Thursday 18 January 2018

Former Euro bank boss Trichet will tell about Ireland's bank crash

Jean-Claude Trichet
Jean-Claude Trichet
John Downing

John Downing

Former European Central Governor Jean Claude Trichet will next week give evidence to the Oireachtas inquiry into the banking system collapse.

But Mr Trichet will give his account of events in 2008 and its aftermath to the inquiry not at Leinster House, where hearings have been going on since before Christmas, but in the margins of a public meeting in Dublin on Thursday of next week.

Despite this departure from regular proceedings, the inquiry chairman Ciaran Lynch has insisted that the former ECB boss’s evidence will be in order and legally admissible.

“The engagement provides an opportunity for the inquiry to gather evidence both for its final report and for engagement with witnesses,” the Labour TD said.

Mr Trichet was in charge of the Frankfurt-based ECB when the Irish Government guaranteed bank deposits in September 2008 and when Ireland was forced to take an EU-ECB-IMF bailout in November 2010. But for a long time he said it would be a breach of protocol to come to Leinster House and testify at the inquiry and his engagement next week is a compromise.

Another committee member, Deputy Kieran O'Donnell of Fine Gael, said members were disappointed Mr Trichet would not attend a regular committee hearing.
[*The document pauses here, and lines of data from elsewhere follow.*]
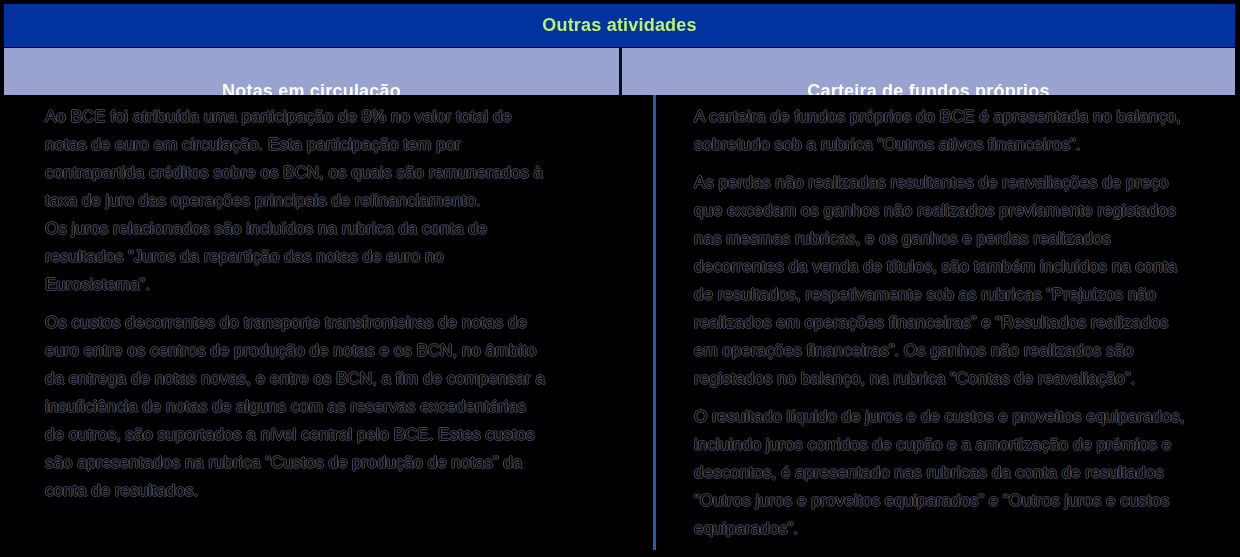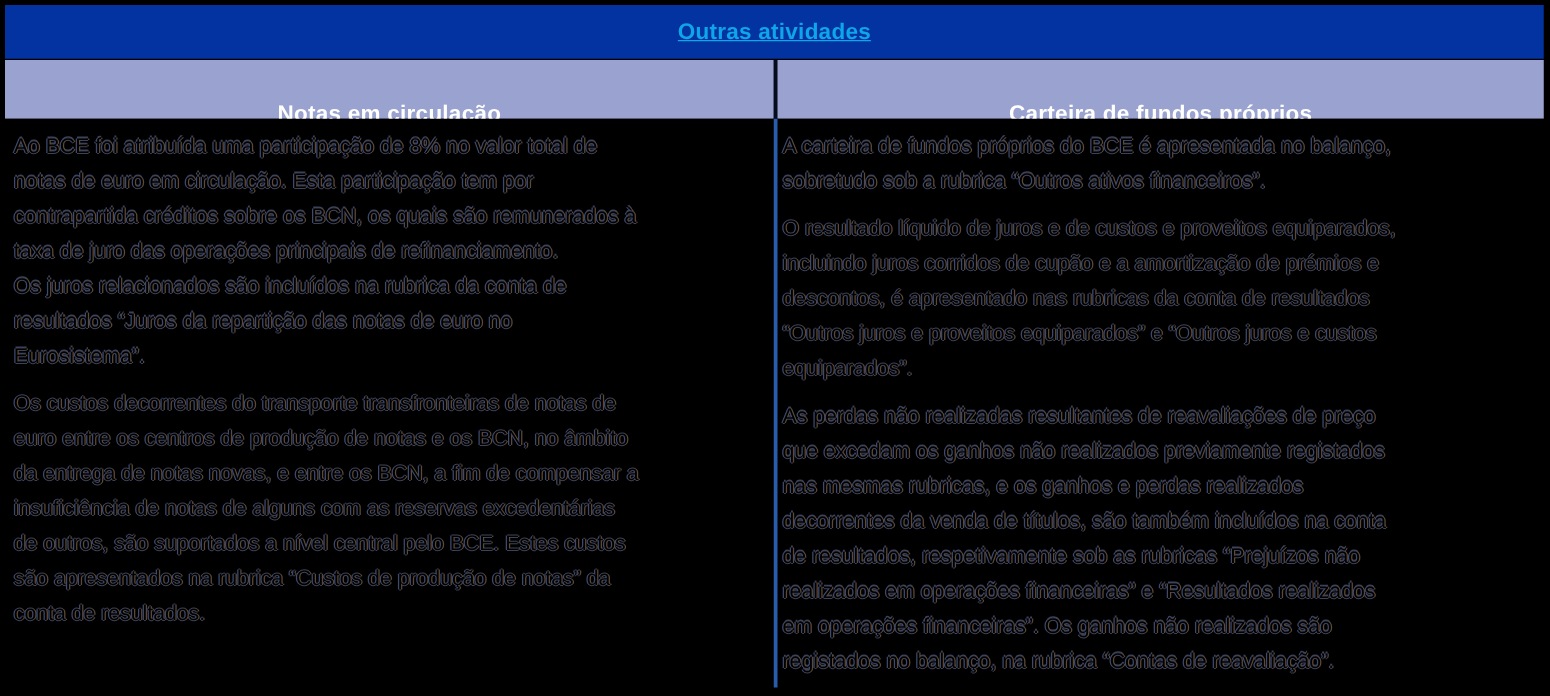--- a/index.html
+++ b/index.html
@@ -20,25 +20,24 @@
     left: 4px;
     top: 4px;
     width: 1231px;
     height: 43px;
     background: #0233A0;
     display: flex;
     align-items: center;
     justify-content: center;
   }
   .title-text {
-    color: #0ea5e9;
+    color: #bef264;
     font-weight: bold;
     font-size: 18px;
     letter-spacing: 0.2px;
-    text-decoration: underline;
   }
   .subheader-row {
     position: absolute;
     left: 4px;
     top: 48px;
     width: 1231px;
     height: 47px;
     display: flex;
   }
   .subheader-cell {
@@ -65,20 +64,21 @@
     left: 4px;
     top: 95px;
     width: 1231px;
     height: 455px;
     display: flex;
     background: #000000;
   }
   .body-col {
     box-sizing: border-box;
     padding: 8px 10px 0 7px;
+    margin-left: 34px;
   }
   .body-col.left { width: 615px; }
   .body-col.right { flex: 1; padding-left: 4px; }
   .body-divider {
     width: 3px;
     background: #2A5CAC;
   }
   .body-par {
     margin: 0 0 10px 0;
     font-size: 17px;
@@ -126,29 +126,29 @@
 da entrega de notas novas, e entre os BCN, a fim de compensar a
 insuficiência de notas de alguns com as reservas excedentárias
 de outros, são suportados a nível central pelo BCE. Estes custos
 são apresentados na rubrica “Custos de produção de notas” da
 conta de resultados.</p>
       </div>
     <div class="body-divider"></div>
     <div class="body-col right">
         <p class="body-par">A carteira de fundos próprios do BCE é apresentada no balanço,
 sobretudo sob a rubrica “Outros ativos financeiros”.</p>
-        <p class="body-par">O resultado líquido de juros e de custos e proveitos equiparados,
-incluindo juros corridos de cupão e a amortização de prémios e
-descontos, é apresentado nas rubricas da conta de resultados
-“Outros juros e proveitos equiparados” e “Outros juros e custos
-equiparados”.</p>
         <p class="body-par">As perdas não realizadas resultantes de reavaliações de preço
 que excedam os ganhos não realizados previamente registados
 nas mesmas rubricas, e os ganhos e perdas realizados
 decorrentes da venda de títulos, são também incluídos na conta
 de resultados, respetivamente sob as rubricas “Prejuízos não
 realizados em operações financeiras” e “Resultados realizados
 em operações financeiras”. Os ganhos não realizados são
 registados no balanço, na rubrica “Contas de reavaliação”.</p>
+        <p class="body-par">O resultado líquido de juros e de custos e proveitos equiparados,
+incluindo juros corridos de cupão e a amortização de prémios e
+descontos, é apresentado nas rubricas da conta de resultados
+“Outros juros e proveitos equiparados” e “Outros juros e custos
+equiparados”.</p>
       </div>
   </div>
 
 </div>
 
 </body></html>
But he was satisfied that the compromise worked out was the best possible way of advancing the work.

Mr O'Donnell was speaking after a private meeting of the inquiry committee which also considered a legal letter from the family of the late Finance Minister Brian Lenihan. In the letter the relatives raise concerns about defending Mr Lenihan’s reputation and the need for a potential hearing for family members.

“The committee is very mindful of its obligations to be fair in all proceedings,” Mr O'Donnell said. But he said he could not discuss the prospect of a potential input from the Lenihan family at this stage.

On Wednesday the National Asset Management Agency (NAMA) executives will face questions from the committee as the parliamentary inquiry moves up a gear. All witnesses have been given notice that they are compelled to attend and being examined under strict witness guidelines.

NAMA chairman, Frank Daly, and chief executive, Brendan McDonagh, will be asked how they handled the revaluation of assets they took on from banks and property developers in 2009 after the property crash.

They also face questions about how they sought best value for taxpayers.